Itemized modification records
§
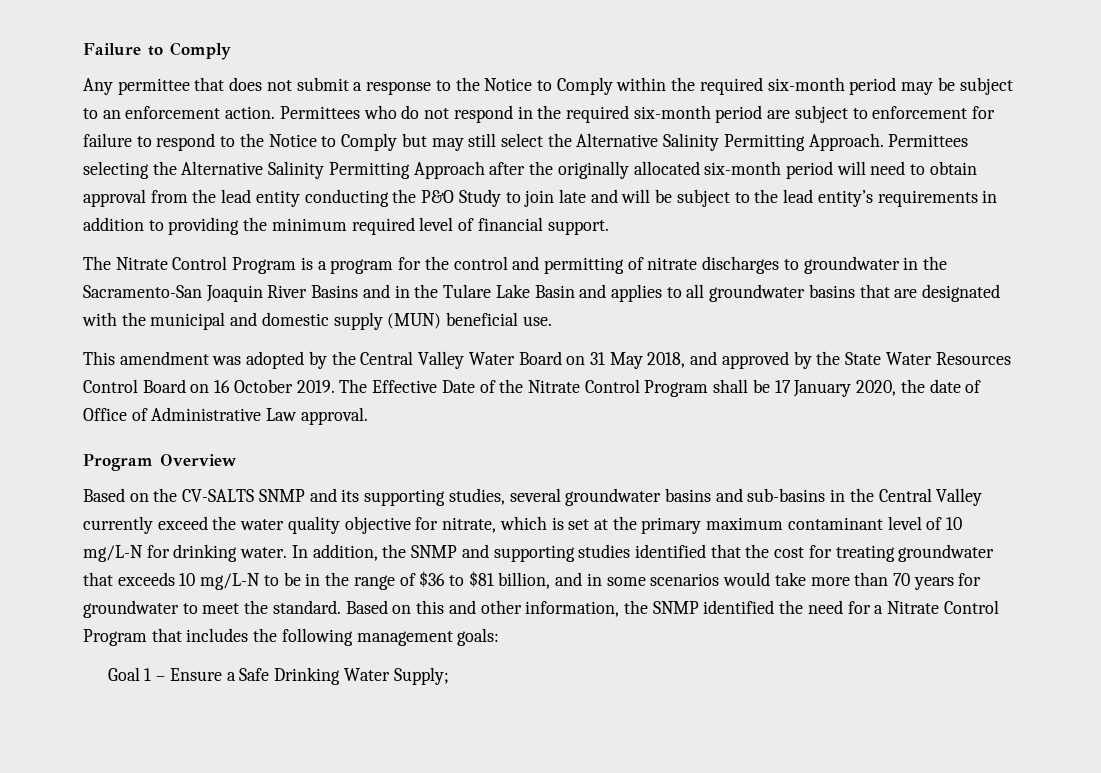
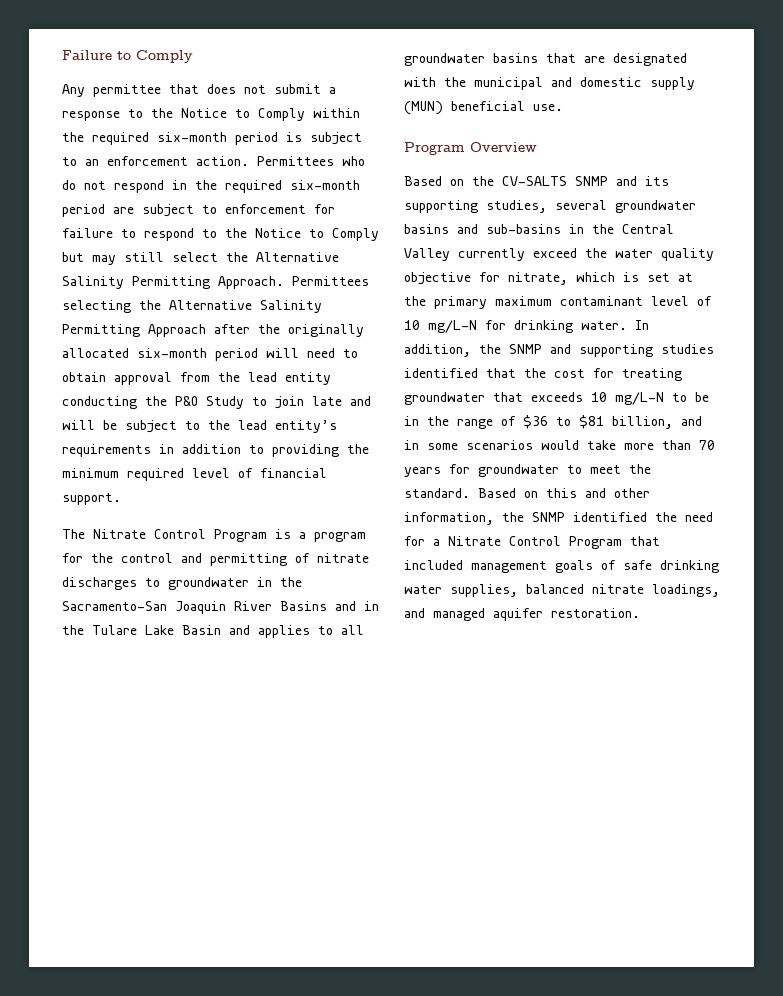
- Any permittee that does not submit a response to the Notice to Comply within the required six-month period may be subject to an enforcement action.
+ Any permittee that does not submit a response to the Notice to Comply within the required six-month period is subject to an enforcement action.
- This amendment was adopted by the Central Valley Water Board on 31 May 2018, and approved by the State Water Resources Control Board on 16 October 2019. The Effective Date of the Nitrate Control Program shall be 17 January 2020, the date of Office of Administrative Law approval.
- Based on this and other information, the SNMP identified the need for a Nitrate Control Program that includes the following management goals:
- Goal 1 – Ensure a Safe Drinking Water Supply;
+ Based on this and other information, the SNMP identified the need for a Nitrate Control Program that included management goals of safe drinking water supplies, balanced nitrate loadings, and managed aquifer restoration.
§
## Exercise goal:
Retype every entry verbatim and exclude the pictures from the copy.

## Result:
- Any permittee that does not submit a response to the Notice to Comply within the required six-month period may be subject to an enforcement action.
+ Any permittee that does not submit a response to the Notice to Comply within the required six-month period is subject to an enforcement action.
- This amendment was adopted by the Central Valley Water Board on 31 May 2018, and approved by the State Water Resources Control Board on 16 October 2019. The Effective Date of the Nitrate Control Program shall be 17 January 2020, the date of Office of Administrative Law approval.
- Based on this and other information, the SNMP identified the need for a Nitrate Control Program that includes the following management goals:
- Goal 1 – Ensure a Safe Drinking Water Supply;
+ Based on this and other information, the SNMP identified the need for a Nitrate Control Program that included management goals of safe drinking water supplies, balanced nitrate loadings, and managed aquifer restoration.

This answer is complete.